Su despacho, en el centro de Bilbao, sirve de punto de encuentro para realizar la entrevista. El sitio es cálido, acogedor, ajeno al ruido de las calles y al ajetreo de las aceras. En esa atmósfera intimista y distendida, Alejandra Perinotti pasa consulta desde hace más de cinco años. “Siempre quise tener un lugar propio donde ejercer mi profesión. Y aquí lo he conseguido, aunque me ha llevado tiempo y me ha costado”, dice esta psicoterapeuta argentina, que se marchó de su país en 2002.
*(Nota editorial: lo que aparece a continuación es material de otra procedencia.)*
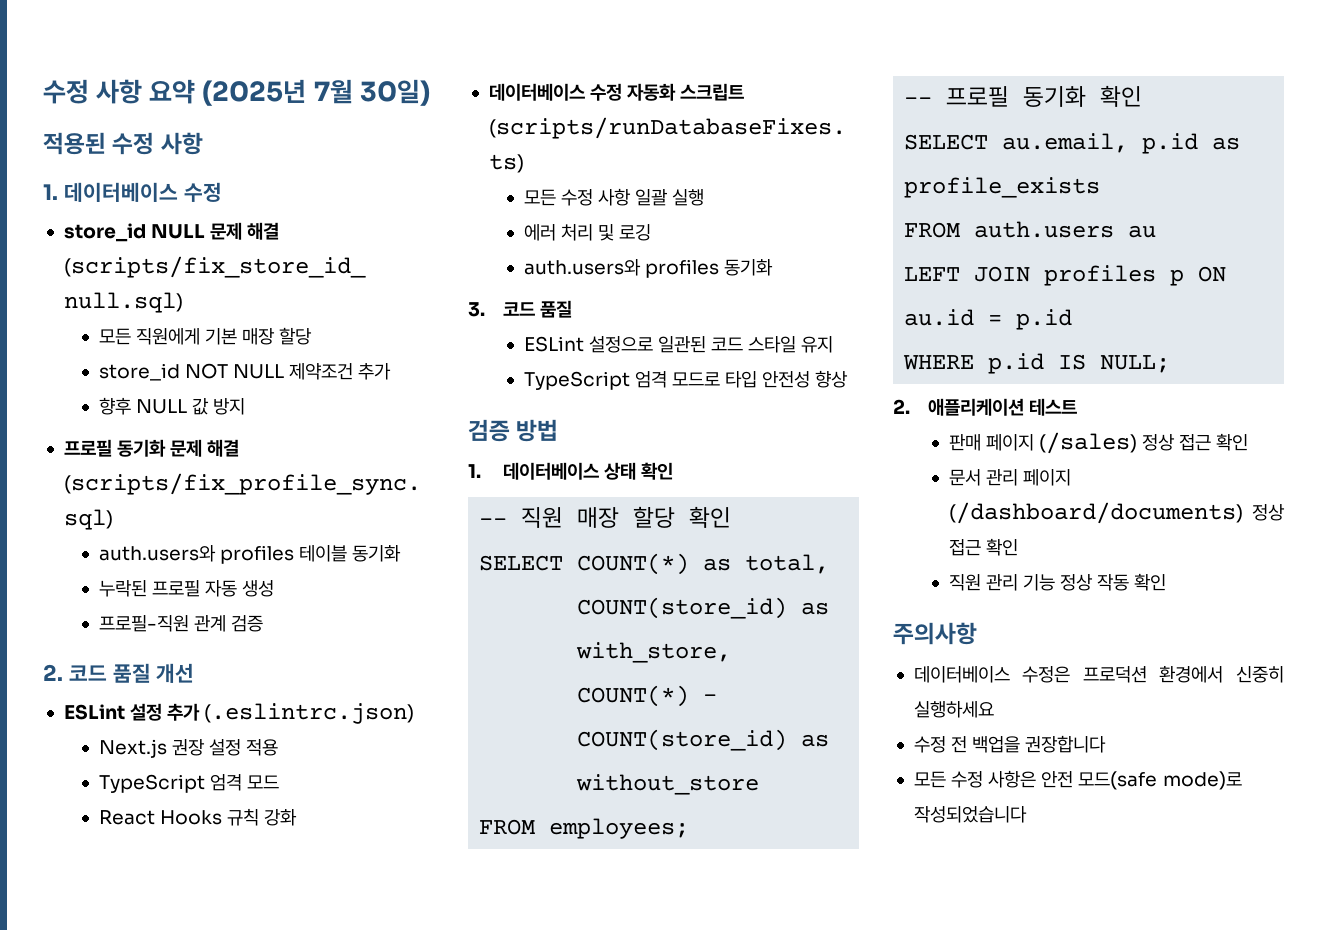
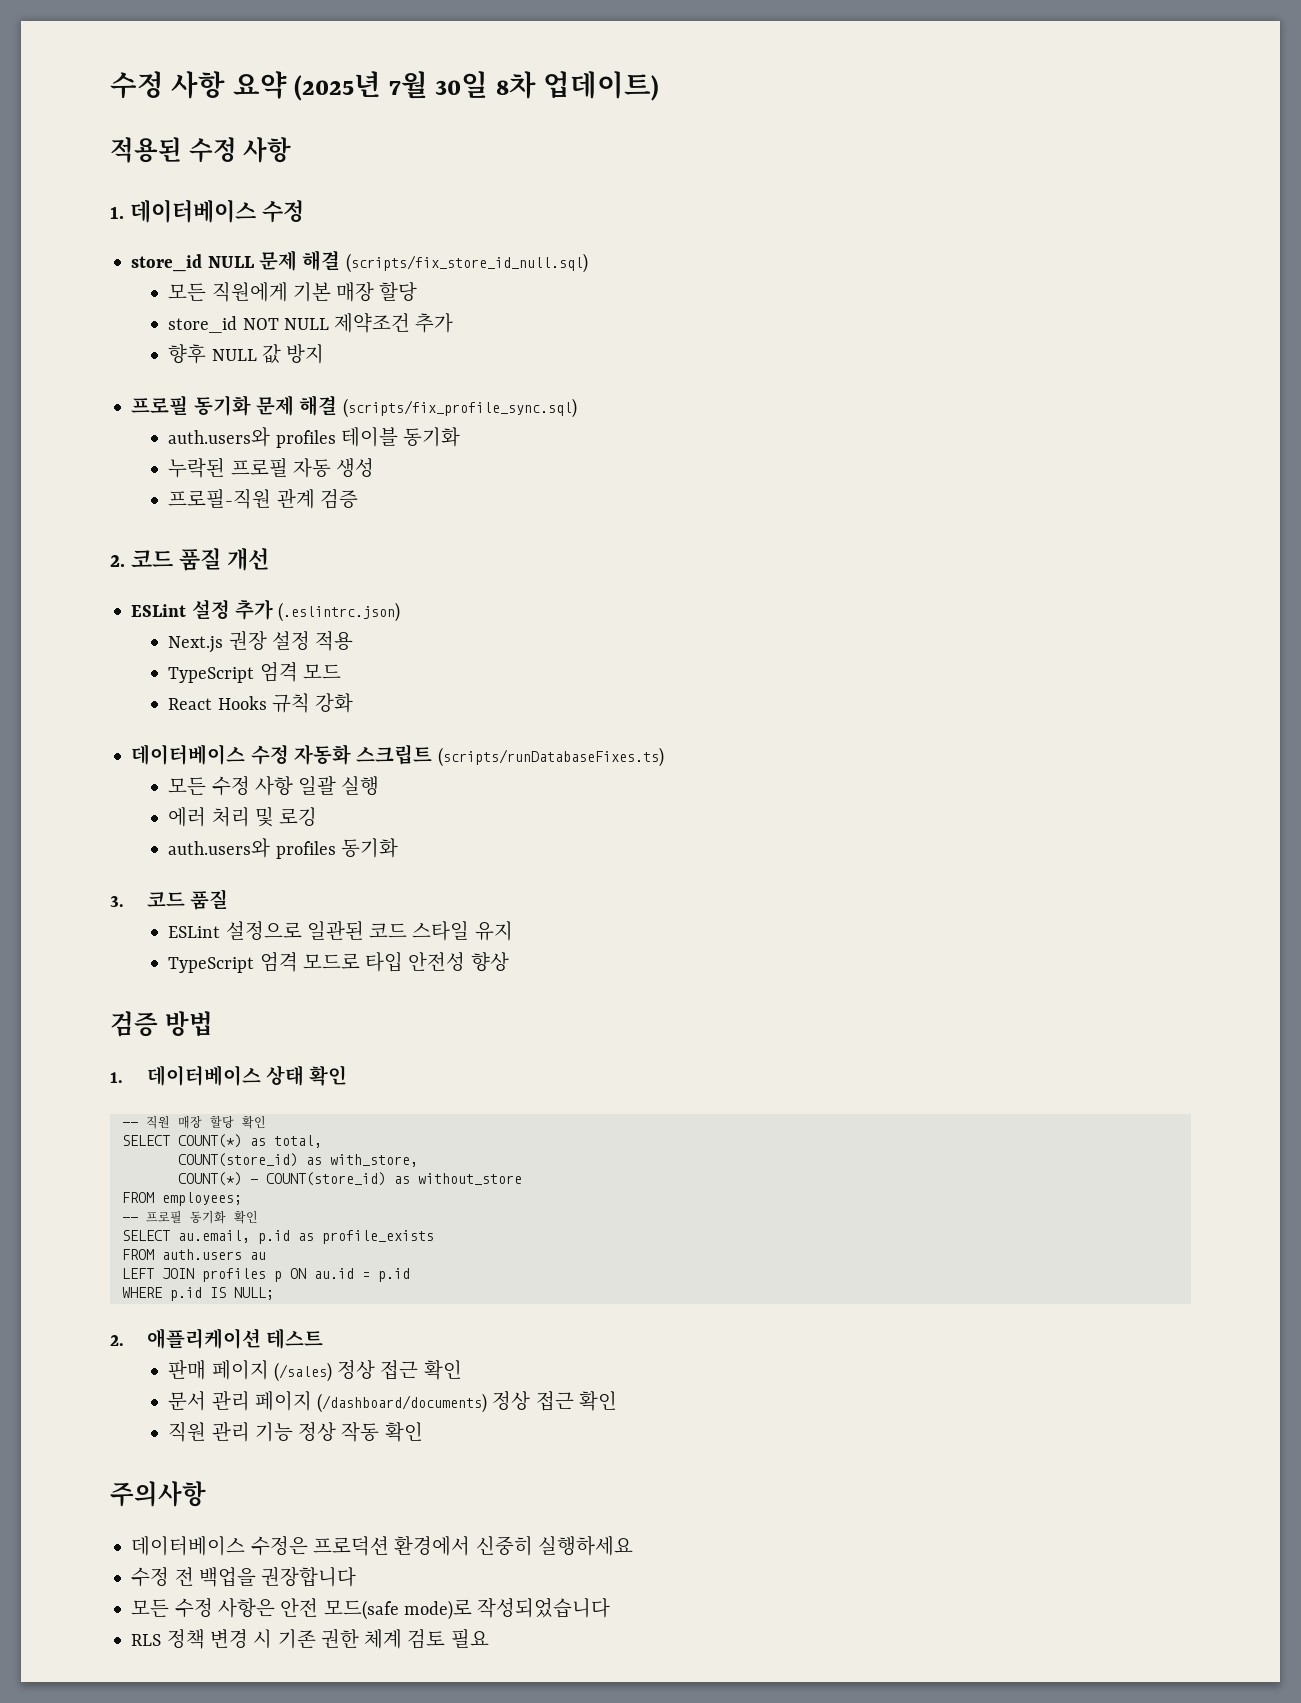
- 수정 사항 요약 (2025년 7월 30일)
+ 수정 사항 요약 (2025년 7월 30일 8차 업데이트)
+ RLS 정책 변경 시 기존 권한 체계 검토 필요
Las razones que la impulsaron a dejar su provincia natal, Tucumán, no son muy diferentes a las de miles de argentinos que emigraron en esa época. Por un lado, un gran deseo de estabilidad y consolidación profesional. Por otro, una profunda crisis económica, política y social que socavaba cualquier intento de desarrollo. “Fue una etapa muy dura -recuerda-. Muchas familias argentinas se fueron del país para empezar otra vez, lejos y desde cero, porque era más esperanzador eso que quedarse”.
Alejandra eligió Cantabria como destino inicial. Conocía bien el lugar, ya que había venido algunas veces de vacaciones, antes de trasladarse definitivamente. “Me parecía un sitio encantador y, además, allí tenía grandes afectos”, dice. Pese a ello, el País Vasco fue el lugar que logró llamar su atención y, finalmente, cautivarla por completo.
“Cuando llegué a Cantabria, comencé a trabajar en acompañamiento terapéutico -relata-. Lo hacía como voluntaria, al igual que en la asociación Askabide, donde empecé a trabajar poco después. Mientras convalidaba mi título universitario, hice un master en el Instituto Vasco de Criminología. Quería seguir aprendiendo”, subraya Alejandra que, durante una temporada, trabajó de camarera para pagarse los estudios de posgrado. “Menos mal que fue por poco tiempo, porque se me daba fatal”, confiesa con una sonrisa.
Los sucesivos viajes a Euskadi le descubrieron un lugar “más abierto al extranjero y lleno de oportunidades. Es verdad que los argentinos somos más histriónicos que los vascos y que, al principio, nos parecen un poco cerrados, pero también es cierto que ellos son muy receptivos y amables. Por eso, y porque aquí tenía más opciones académicas y laborales, decidí mudarme al País Vasco”.
El año mágico
Alejandra recuerda que homologar su carrera no fue fácil. “Tuve que dar varios exámenes y solo una profesora me trató como su igual. En el resto de los casos, los profesionales que tenía enfrente perdían de vista que no éramos un profesor y un alumno, sino colegas haciendo un trámite”, indica. Aun así, logró su objetivo al tiempo que cosechaba otros éxitos profesionales.
“2005 fue un año mágico para mí. Tuve ofertas de trabajo en los dos sitios donde estaba como voluntaria y pude aceptarlas, ya que hasta entonces sólo tenía permiso de residencia, pero no de trabajo”, detalla. Ese mismo año, su investigación final en el master recibió el premio Jean Pinatel al mejor trabajo criminológico, “y con ello me decidí a abrir este consultorio”, agrega. Cinco años después, Alejandra recibió un segundo galardón. Esta vez, de manos de la Sociedad Española de Psiquiatría y Psicoterapia del Niño y del Adolescente (SEPYPNA).
“Los reconocimientos me han servido de impulso para renovar fuerzas y seguir adelante. Pero, más allá de eso, la energía siempre debe estar puesta en avanzar. Esa es la línea desde la que trabajo con los pacientes que son inmigrantes y sufren ese quiebro entre los sueños iniciales y la realidad que encuentran acá. No existe oportunidad real de integrarse sin poner los pies en la tierra, sin asumir todo lo que implica la decisión de migrar y sin dejar a un lado el victimismo. Ser víctima te empequeñece, te hace depender siempre de otros y, en consecuencia, te impide crecer. Por ello no he querido convertir mi proceso migratorio en una queja permanente, en un tango”.